Using the data below, report how many lines hold the word "Encoder". Include nothing else in the reply.

*Records to process*.
+++

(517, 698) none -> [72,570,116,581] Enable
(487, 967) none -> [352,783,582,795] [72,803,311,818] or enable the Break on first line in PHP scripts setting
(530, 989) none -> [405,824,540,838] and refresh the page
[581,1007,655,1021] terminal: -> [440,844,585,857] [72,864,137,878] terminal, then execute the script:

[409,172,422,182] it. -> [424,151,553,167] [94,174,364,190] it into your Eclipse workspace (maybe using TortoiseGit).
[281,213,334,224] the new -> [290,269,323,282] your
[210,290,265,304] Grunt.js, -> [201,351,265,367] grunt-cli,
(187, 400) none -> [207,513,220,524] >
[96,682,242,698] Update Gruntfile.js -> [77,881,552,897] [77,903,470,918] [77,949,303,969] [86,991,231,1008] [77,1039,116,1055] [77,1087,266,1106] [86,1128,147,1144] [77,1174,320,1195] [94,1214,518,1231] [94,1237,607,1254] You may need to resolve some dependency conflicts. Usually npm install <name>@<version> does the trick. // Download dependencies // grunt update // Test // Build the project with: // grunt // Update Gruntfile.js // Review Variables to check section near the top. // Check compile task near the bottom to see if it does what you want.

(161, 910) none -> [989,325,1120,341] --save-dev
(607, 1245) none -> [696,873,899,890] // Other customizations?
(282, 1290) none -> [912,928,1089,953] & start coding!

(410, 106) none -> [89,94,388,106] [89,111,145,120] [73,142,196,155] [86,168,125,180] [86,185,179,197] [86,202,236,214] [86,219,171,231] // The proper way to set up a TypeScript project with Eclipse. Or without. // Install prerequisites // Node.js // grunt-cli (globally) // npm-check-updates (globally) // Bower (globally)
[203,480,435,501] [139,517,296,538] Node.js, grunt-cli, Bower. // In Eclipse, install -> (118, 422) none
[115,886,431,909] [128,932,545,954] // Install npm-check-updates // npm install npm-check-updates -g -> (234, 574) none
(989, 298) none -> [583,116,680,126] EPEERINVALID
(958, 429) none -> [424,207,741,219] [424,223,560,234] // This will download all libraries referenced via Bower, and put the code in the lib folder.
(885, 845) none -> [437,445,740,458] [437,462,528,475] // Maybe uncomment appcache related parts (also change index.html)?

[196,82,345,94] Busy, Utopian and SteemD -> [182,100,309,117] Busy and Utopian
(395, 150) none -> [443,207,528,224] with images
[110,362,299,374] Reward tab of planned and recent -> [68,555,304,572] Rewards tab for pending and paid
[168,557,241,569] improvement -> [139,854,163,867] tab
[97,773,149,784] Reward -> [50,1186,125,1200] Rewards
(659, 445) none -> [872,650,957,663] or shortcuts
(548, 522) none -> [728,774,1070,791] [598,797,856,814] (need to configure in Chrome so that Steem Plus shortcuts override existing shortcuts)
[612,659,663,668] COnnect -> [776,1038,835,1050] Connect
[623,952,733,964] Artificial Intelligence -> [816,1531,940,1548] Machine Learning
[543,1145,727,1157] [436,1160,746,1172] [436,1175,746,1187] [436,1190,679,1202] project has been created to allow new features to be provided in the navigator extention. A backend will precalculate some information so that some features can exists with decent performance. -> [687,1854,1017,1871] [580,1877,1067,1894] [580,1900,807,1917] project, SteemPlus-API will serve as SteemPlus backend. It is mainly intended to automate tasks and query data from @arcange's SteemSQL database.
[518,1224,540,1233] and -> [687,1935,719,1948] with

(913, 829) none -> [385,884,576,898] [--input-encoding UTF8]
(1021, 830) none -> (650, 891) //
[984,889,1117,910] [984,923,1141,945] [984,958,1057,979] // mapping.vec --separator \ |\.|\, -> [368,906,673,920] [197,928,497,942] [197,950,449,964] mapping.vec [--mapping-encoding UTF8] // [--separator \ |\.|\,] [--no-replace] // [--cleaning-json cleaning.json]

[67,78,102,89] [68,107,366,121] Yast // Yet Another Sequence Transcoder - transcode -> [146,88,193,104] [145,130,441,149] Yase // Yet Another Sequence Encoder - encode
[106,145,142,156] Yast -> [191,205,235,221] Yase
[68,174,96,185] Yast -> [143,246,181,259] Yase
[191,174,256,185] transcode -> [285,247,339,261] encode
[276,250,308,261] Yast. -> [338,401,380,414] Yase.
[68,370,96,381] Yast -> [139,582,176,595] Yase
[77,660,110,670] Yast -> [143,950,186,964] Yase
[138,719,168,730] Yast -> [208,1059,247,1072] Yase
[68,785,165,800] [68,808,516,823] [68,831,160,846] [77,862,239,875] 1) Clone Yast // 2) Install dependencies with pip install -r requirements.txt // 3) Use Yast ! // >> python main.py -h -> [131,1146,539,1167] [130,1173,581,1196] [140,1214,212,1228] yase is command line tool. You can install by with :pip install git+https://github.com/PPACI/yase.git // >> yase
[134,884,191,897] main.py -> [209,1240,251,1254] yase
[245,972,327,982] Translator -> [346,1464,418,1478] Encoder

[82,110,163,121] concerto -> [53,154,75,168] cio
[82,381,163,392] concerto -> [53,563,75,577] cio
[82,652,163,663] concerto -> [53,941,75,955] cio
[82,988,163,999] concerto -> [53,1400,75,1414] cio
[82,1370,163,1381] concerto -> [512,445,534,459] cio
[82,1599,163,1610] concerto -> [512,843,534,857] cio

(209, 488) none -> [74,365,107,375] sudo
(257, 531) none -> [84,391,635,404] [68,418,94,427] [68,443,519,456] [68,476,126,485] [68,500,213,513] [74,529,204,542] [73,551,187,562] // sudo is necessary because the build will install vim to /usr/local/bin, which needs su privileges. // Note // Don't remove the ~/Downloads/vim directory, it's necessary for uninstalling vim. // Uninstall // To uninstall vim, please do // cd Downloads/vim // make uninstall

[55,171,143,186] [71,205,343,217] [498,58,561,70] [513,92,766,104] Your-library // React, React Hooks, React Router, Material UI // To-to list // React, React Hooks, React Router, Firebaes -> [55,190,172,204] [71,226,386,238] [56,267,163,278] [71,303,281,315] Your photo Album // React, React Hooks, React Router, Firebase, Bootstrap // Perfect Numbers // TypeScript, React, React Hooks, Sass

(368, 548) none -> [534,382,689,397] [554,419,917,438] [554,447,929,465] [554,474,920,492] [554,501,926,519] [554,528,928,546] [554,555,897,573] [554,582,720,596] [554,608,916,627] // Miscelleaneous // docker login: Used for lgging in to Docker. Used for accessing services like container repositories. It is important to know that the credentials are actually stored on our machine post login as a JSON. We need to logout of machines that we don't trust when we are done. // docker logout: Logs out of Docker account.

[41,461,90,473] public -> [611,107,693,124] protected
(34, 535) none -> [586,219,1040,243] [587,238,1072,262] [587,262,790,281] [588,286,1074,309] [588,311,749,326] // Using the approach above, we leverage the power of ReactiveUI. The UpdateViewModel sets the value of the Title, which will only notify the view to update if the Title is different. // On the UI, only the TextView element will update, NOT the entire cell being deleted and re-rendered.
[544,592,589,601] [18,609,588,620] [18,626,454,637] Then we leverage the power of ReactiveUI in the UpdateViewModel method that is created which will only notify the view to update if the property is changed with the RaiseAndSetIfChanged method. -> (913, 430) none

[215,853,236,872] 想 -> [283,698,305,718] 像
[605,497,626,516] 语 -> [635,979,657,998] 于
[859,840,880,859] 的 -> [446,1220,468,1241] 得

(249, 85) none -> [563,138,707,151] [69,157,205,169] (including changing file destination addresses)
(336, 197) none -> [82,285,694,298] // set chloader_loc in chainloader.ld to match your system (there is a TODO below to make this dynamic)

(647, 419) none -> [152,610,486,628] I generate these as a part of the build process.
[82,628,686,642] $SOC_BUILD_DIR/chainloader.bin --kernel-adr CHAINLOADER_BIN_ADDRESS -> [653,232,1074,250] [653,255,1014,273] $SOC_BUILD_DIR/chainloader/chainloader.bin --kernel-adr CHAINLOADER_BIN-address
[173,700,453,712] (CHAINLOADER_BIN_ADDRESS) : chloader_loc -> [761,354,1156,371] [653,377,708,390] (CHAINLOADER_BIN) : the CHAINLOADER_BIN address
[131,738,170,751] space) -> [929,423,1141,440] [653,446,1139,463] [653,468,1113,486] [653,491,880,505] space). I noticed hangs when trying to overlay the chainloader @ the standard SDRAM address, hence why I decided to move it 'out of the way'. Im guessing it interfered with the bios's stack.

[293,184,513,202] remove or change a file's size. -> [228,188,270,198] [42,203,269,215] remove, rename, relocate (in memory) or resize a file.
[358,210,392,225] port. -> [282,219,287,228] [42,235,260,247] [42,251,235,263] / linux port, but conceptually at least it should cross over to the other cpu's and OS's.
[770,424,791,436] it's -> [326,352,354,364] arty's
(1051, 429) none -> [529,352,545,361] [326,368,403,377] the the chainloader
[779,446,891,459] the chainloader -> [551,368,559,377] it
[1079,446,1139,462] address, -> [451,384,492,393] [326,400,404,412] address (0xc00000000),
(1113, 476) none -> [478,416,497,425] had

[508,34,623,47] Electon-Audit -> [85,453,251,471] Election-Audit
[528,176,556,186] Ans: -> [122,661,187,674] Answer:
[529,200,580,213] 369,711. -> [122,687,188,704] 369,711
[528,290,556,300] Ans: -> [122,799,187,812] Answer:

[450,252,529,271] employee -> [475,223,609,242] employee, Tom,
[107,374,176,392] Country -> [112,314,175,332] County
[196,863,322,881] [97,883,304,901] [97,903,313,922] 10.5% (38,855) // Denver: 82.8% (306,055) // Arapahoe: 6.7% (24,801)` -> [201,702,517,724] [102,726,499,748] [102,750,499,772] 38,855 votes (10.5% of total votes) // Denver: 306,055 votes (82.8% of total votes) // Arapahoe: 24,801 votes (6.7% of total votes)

+++

*Response to this task*. 2